Zu Ehren von Halloween zeigte das Hubble-Weltraumteleskop ein „dunkles“ Bild des Galaxienhaufens Abell 611. Es
Insbesondere scheint es, dass im „Web“Die schnell rotierenden Teilgalaxien haben nicht genug Masse, um ein Auseinanderfliegen des Galaxienhaufens zu verhindern. Dies ist ein bekanntes Problem bei massiven Strukturen wie Galaxien und Galaxienhaufen. Man hat den Eindruck, dass die Gesamtmasse in ihnen einfach nicht ausreicht, um intakt zu bleiben.
Foto: NASA
Interessanterweise tritt dieses Problem nicht aufim kleineren kosmischen Maßstab. Beispielsweise lässt sich der Lauf der Planeten im Sonnensystem relativ einfach berechnen. Es ist keine zusätzliche Masse erforderlich, um die Integrität seines oder anderer Stern-Planeten-Systeme zu erklären. Warum diese intuitive Regel im großen Maßstab nicht funktioniert, ist unbekannt.

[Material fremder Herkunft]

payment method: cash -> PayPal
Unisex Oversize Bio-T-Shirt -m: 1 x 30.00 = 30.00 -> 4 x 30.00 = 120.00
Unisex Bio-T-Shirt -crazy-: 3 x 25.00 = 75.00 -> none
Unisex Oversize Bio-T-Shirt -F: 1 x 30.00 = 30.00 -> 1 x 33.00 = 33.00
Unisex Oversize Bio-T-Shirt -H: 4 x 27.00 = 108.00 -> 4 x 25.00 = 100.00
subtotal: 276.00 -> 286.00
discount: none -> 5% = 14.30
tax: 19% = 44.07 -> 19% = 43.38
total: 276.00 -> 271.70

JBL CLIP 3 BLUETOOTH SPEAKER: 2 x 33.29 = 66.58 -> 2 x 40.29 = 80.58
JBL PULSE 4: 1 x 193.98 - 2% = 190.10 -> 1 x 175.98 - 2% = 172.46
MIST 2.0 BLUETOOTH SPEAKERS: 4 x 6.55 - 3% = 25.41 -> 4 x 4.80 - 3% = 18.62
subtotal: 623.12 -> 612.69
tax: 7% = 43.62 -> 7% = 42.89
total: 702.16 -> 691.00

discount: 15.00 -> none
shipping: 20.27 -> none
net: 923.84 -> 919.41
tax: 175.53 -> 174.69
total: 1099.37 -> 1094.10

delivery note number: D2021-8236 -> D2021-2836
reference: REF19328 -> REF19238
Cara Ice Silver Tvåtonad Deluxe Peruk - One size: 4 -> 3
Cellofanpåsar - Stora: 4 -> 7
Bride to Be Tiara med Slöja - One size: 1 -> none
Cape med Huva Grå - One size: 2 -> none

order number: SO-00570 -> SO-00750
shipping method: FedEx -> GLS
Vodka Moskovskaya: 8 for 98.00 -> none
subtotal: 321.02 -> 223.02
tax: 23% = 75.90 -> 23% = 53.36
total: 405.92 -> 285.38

Die am weitesten verbreitete Theorie ist jedoch dieseDas Universum enthält eine riesige Menge an Materie, die als Dunkle Materie bekannt ist. Diese unbekannte Größe scheint nicht wie andere Materie mit Licht zu interagieren – sie emittiert, reflektiert oder absorbiert irgendeinen Teil des elektromagnetischen Spektrums. All dies macht es unglaublich schwierig, dunkle Materie zu beschreiben.
Der Galaxienhaufen Abell 611 ist geradeein Beispiel für die mögliche Existenz dunkler Materie. Alle Gegenstände dort sollten einfach nicht zusammenhalten. Deshalb nannten NASA-Mitarbeiter das Foto „dunkel“.